• Records from a collection

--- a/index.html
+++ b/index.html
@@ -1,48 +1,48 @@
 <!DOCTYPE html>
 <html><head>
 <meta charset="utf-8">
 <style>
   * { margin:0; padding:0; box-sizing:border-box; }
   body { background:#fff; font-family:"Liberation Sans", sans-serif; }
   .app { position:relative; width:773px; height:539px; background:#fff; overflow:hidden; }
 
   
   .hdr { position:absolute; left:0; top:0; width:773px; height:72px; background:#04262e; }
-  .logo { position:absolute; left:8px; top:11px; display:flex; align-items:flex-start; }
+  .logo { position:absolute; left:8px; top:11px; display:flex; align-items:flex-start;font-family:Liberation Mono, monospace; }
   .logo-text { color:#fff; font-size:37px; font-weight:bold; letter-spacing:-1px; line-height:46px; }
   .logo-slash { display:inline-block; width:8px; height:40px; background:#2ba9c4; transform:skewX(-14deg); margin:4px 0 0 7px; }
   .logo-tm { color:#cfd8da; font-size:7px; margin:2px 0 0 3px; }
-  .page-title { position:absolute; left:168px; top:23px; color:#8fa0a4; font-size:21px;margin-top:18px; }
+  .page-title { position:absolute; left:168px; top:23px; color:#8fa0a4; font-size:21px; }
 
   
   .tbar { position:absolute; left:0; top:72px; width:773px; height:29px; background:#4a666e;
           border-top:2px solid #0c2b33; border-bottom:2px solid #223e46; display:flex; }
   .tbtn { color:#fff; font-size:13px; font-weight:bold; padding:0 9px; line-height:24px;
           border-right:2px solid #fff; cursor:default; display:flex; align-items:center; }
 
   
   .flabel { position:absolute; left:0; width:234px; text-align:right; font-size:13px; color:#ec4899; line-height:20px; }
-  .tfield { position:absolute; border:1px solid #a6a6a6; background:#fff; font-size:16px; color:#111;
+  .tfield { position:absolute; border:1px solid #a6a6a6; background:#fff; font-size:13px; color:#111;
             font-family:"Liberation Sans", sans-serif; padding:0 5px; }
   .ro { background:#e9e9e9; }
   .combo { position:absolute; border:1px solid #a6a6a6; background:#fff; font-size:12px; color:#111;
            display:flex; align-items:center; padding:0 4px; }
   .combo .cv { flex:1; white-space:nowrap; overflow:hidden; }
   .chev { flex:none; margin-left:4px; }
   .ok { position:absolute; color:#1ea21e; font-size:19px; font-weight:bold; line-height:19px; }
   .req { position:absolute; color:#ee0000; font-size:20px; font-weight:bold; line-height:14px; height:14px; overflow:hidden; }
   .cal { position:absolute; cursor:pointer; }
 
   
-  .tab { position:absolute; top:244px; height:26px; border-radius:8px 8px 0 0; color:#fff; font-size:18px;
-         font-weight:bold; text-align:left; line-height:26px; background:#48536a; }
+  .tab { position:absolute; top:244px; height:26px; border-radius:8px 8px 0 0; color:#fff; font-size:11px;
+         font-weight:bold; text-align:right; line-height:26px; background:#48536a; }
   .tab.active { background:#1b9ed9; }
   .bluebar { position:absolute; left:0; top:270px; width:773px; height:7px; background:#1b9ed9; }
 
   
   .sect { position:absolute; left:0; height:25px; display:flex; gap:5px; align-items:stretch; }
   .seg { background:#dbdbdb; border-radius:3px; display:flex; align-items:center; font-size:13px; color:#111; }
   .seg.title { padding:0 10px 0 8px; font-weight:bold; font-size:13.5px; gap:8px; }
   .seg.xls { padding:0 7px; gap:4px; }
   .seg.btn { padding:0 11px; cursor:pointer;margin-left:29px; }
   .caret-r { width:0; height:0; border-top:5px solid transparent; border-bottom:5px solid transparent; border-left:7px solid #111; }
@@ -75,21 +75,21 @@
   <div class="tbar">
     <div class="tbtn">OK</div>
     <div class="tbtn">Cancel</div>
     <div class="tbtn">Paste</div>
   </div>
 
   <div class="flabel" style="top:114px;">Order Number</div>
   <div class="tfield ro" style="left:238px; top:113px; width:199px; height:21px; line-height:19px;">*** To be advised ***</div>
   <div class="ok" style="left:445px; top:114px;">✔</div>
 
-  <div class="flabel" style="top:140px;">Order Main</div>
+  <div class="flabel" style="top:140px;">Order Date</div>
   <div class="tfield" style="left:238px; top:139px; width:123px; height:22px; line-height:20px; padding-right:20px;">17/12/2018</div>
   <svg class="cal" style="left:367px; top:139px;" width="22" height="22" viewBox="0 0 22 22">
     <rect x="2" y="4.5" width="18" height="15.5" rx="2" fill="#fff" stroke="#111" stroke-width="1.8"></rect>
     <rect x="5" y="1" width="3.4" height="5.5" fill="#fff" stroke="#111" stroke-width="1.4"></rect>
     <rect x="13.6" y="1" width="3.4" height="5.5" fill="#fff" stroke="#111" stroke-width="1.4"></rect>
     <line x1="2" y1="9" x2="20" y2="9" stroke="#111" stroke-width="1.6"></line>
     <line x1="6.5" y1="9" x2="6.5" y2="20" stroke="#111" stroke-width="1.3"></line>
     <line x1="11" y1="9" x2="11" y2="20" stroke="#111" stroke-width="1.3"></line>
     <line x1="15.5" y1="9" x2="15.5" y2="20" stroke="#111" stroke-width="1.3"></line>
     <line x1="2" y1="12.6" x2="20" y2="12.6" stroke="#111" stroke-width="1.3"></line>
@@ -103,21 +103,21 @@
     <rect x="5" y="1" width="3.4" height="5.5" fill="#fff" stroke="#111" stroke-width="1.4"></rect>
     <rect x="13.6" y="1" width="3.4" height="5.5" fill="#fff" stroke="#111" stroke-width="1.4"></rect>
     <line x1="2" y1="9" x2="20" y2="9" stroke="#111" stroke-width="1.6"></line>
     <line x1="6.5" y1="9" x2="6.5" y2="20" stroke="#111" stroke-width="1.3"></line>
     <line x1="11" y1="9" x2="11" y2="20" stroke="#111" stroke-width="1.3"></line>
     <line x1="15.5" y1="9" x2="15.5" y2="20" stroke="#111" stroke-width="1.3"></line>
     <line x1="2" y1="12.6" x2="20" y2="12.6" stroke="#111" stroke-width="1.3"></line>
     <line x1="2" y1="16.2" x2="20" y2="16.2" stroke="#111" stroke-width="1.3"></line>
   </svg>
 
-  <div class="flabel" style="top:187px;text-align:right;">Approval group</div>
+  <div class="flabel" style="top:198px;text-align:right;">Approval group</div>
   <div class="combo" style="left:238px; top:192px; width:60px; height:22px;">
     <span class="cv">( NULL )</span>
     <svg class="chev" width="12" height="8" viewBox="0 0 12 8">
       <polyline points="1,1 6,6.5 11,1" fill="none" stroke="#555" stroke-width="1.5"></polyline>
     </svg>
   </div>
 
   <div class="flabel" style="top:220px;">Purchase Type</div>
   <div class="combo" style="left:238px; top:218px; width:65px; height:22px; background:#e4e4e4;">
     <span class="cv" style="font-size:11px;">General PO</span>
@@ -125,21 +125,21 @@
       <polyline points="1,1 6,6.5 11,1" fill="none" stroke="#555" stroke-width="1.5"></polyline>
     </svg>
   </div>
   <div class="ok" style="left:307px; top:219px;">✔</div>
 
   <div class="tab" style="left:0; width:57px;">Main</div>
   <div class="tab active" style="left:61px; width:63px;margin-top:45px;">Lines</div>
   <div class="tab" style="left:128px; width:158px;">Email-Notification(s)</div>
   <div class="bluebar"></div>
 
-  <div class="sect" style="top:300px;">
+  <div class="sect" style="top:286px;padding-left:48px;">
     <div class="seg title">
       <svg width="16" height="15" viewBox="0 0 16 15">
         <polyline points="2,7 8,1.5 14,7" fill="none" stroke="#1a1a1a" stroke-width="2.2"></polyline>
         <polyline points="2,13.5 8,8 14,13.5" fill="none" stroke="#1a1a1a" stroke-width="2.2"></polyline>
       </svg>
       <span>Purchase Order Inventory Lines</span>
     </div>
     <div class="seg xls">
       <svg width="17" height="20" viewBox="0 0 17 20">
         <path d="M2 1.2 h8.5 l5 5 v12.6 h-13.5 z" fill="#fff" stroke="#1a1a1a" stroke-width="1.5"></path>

• Problem description
Copy each line above where the string "bold" occurs.

• Response
   .logo-text { color:#fff; font-size:37px; font-weight:bold; letter-spacing:-1px; line-height:46px; }
   .tbtn { color:#fff; font-size:13px; font-weight:bold; padding:0 9px; line-height:24px;
   .ok { position:absolute; color:#1ea21e; font-size:19px; font-weight:bold; line-height:19px; }
   .req { position:absolute; color:#ee0000; font-size:20px; font-weight:bold; line-height:14px; height:14px; overflow:hidden; }
-         font-weight:bold; text-align:left; line-height:26px; background:#48536a; }
+         font-weight:bold; text-align:right; line-height:26px; background:#48536a; }
   .seg.title { padding:0 10px 0 8px; font-weight:bold; font-size:13.5px; gap:8px; }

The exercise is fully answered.